24 Haziran seçim sonuçları için öncelikle adayların belirlenmesi ve ittifak kanatlarının oluşması süreci önemliydi. Sonrasında partilerin beyannamelerinin içeriğine bakıldı. Ardından kampanya süreçlerini irdeliyoruz. Yavaş yavaş toplumda ittifakların imajı oluşmaya başladı.

Bir taraf; “daha fazlasını yapacağız, Türkiye’yi uçuracağız”, öteki; “yapılanları beğenmiyoruz, yıkacağız” diyor.

Bir taraf; “teröristin inlerine girdik, onları yok ediyoruz”, öteki; “orada terörist yok, özerklik iyi bir şey” diyor.

Seçim arifesinde çok çeşitli konular üzerinden polemik mevcut.

İttifaklar üzerinden dikkat çeken önemli bir ayrım da şu; AK Parti çevre ve gençlik üzerinden yaptığı çıkışla iyi bir rüzgar yakalamışken, dindarlık imajı ile sahalara inen CHP’nin beyannamesindeki 1+8+4 eğitim sistemine karşı ÖNDER’den gelen “1+8+4 İmam Hatiplerin ortaokul kısmını kapatıyor” açıklaması ittifakın hanesine eksi olarak yazılmıştır ve büyük bir çelişkiyi ortaya koymuştur.

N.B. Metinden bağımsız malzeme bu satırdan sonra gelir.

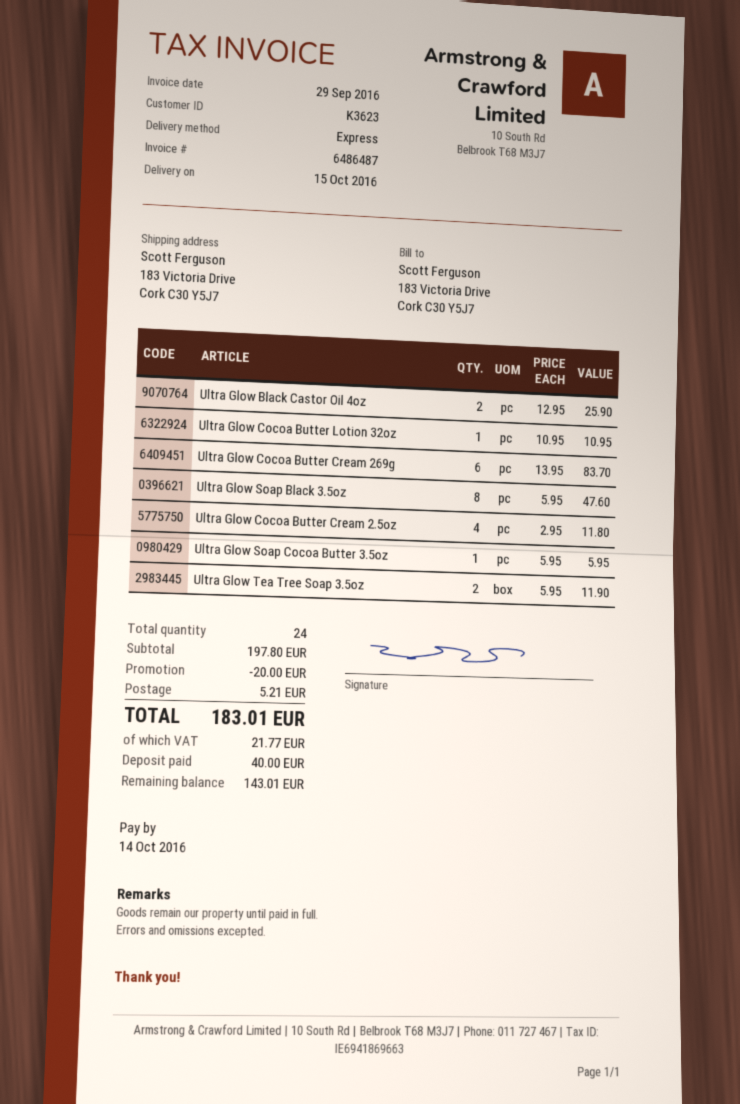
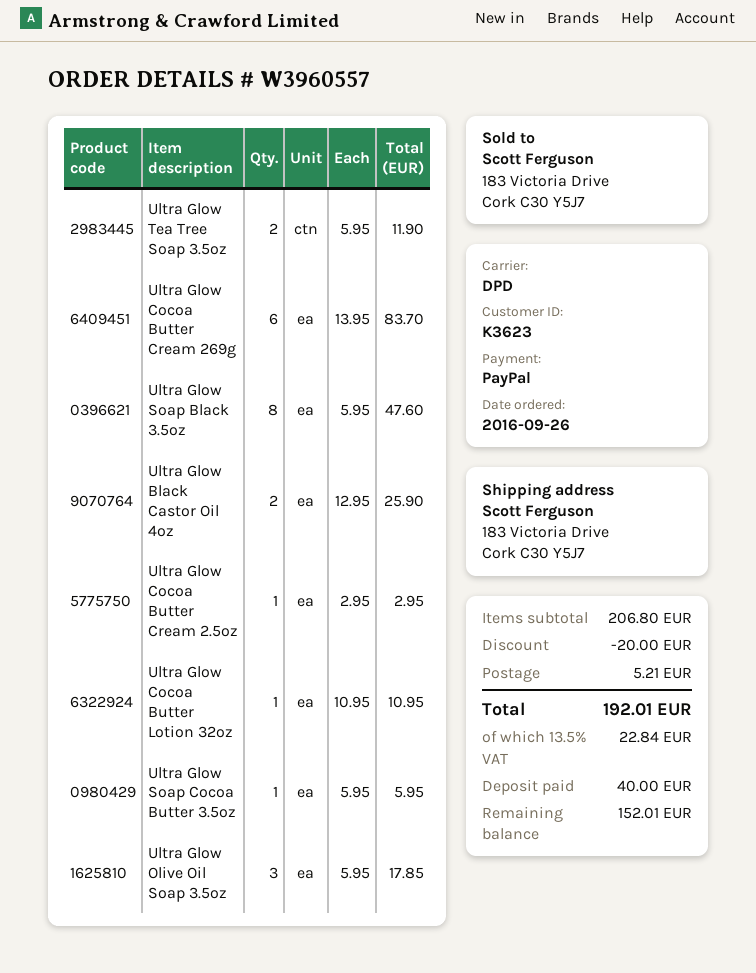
shipping method: express -> DPD
Ultra Glow Cocoa Butter Cream 2.5oz: 4 x 2.95 = 11.80 -> 1 x 2.95 = 2.95
Ultra Glow Olive Oil Soap 3.5oz: none -> 3 x 5.95 = 17.85
subtotal: 197.80 -> 206.80
tax: 21.77 -> 22.84
total: 183.01 -> 192.01
balance: 143.01 -> 152.01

Bu aşamada, seçime iki hafta kala sosyal psikoloji bize ne diyor? Toplumun nabzı ne söylüyor?

İttifaklar üzerinden oluşan ve giderek kemikleşen imajlar Cumhur İttifakına olumlu ve pozitif bir anlam yüklerken, Millet İttifakını hep negatif bir gündemle halkın diline doluyor. Daha önce bahsettiğim negatif gündem, yapılan gaflar, beyanname ile pratik arasındaki çelişkili durum muhalif kanadı eksiye taşıyor.

Toplumun nabzına baktığımızda; beş benzemez bir araya gelip Cumhur İttifakı’nı aşacak pozitif bir atmosfer oluşturmadı. Dolayısıyla meydanları satın alamayan derin güçler, sokakları yakmak için kirli oyunlara tevessül edebilir. ‘Derin güçler’ ve onların legal / illegal destekçileri daha önce yapmadılar mı? Çok denediler. Gezi, 15 Temmuz, darbe girişimi sonrası Alevi kardeşlerimizi oyuna getirme çabaları… Hepsini hatırlıyoruz. Nasıl olsa militan eksikliği de yok. PKK, FETÖ, DHKP-C, DAEŞ… Ne ararsan var ülkemizde.

Meşhur sosyal fenomen ablamızın dediği gibi; “yangın çıkmadan dedeye iyi bakalım.”

Bu kapsamda şu hususu belirtmeden geçmeyelim. OHAL’in kaldırılması gündemde fakat seçim sonrası konuşulacak. Bir vatandaş olarak bu isabetli adım için siyaset kurumuna teşekkürü bir borç bilirim. Neden, diyebilirsiniz. Ramazan’da şeytanlar bağlanır ama şeytanı, haini, militanı bol ülkemizin selamet içinde seçime gidebilmesi bakımından şartları muhafaza edebilmek elzem. Bu açıdan OHAL ülkemin şeytanlarını, militanlarını zincire bağlayan, hareket kabiliyetlerini asgariye çeken, huzur ve sükunetin olmazsa olmaz şartıdır.

Seçime giderken bu süreçte tüm devlet görevlilerine kolaylıklar, sağlık ve selamet dilerim. Allah devleti ve milleti tüm şerlilerin şerlerinden muhafaza buyursun.